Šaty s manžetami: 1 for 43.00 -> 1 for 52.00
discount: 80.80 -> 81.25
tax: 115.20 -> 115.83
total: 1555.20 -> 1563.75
...
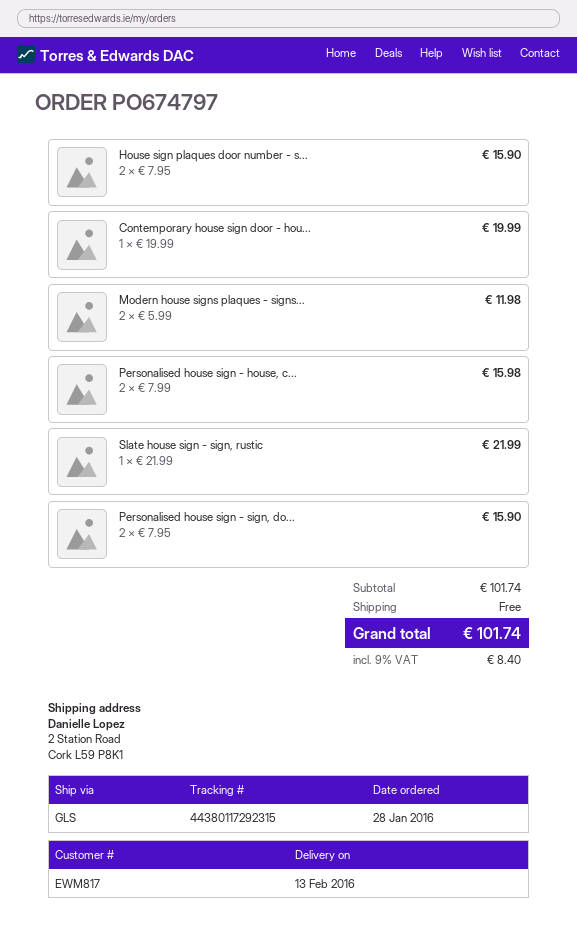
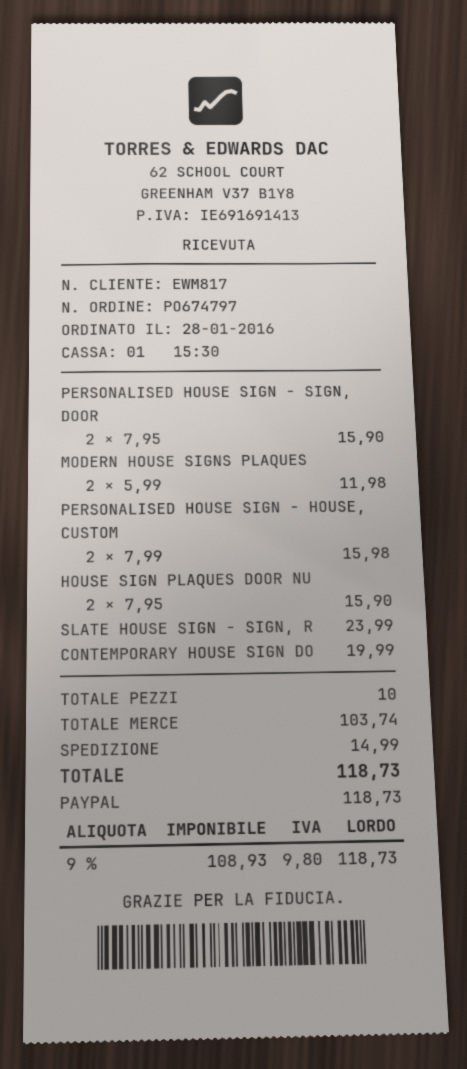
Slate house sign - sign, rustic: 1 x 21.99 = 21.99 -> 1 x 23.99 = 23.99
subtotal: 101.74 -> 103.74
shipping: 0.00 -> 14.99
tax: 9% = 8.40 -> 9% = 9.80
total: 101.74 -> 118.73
* * *
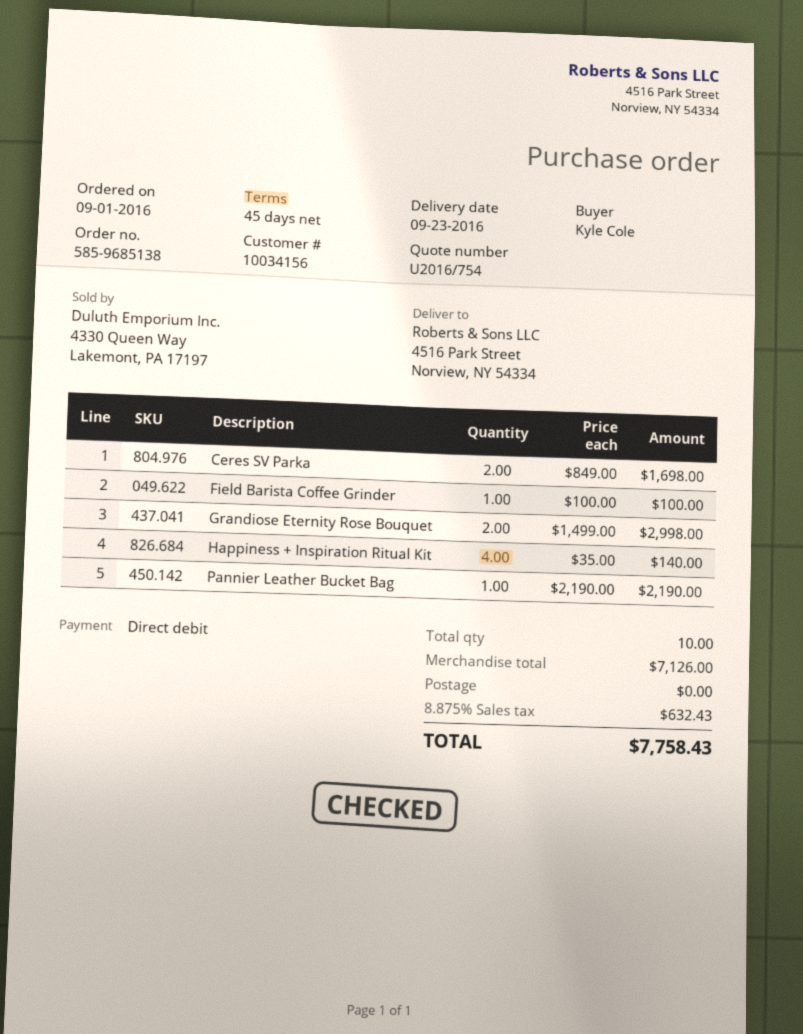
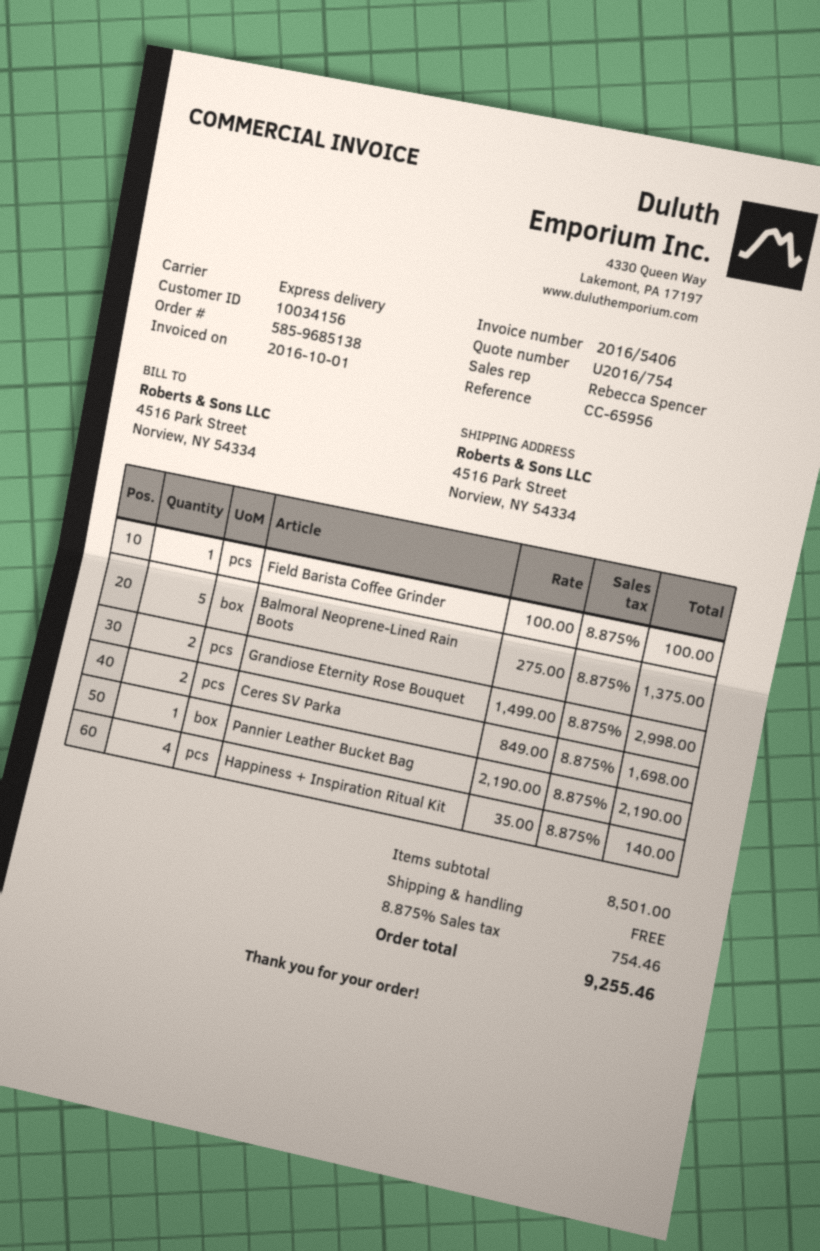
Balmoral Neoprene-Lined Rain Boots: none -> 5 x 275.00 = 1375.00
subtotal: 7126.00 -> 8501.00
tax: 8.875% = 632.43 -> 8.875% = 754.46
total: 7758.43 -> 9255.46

= REQUIRED WORK =
Restate word for word the lines of the data above, starting at the line containing "Šaty s manžetami: 1 for 43.00 -> 1 for 52.00" and ending at the line containing "total: 1555.20 -> 1563.75", both included, and nothing more.

= ANSWER BELOW =
Šaty s manžetami: 1 for 43.00 -> 1 for 52.00
discount: 80.80 -> 81.25
tax: 115.20 -> 115.83
total: 1555.20 -> 1563.75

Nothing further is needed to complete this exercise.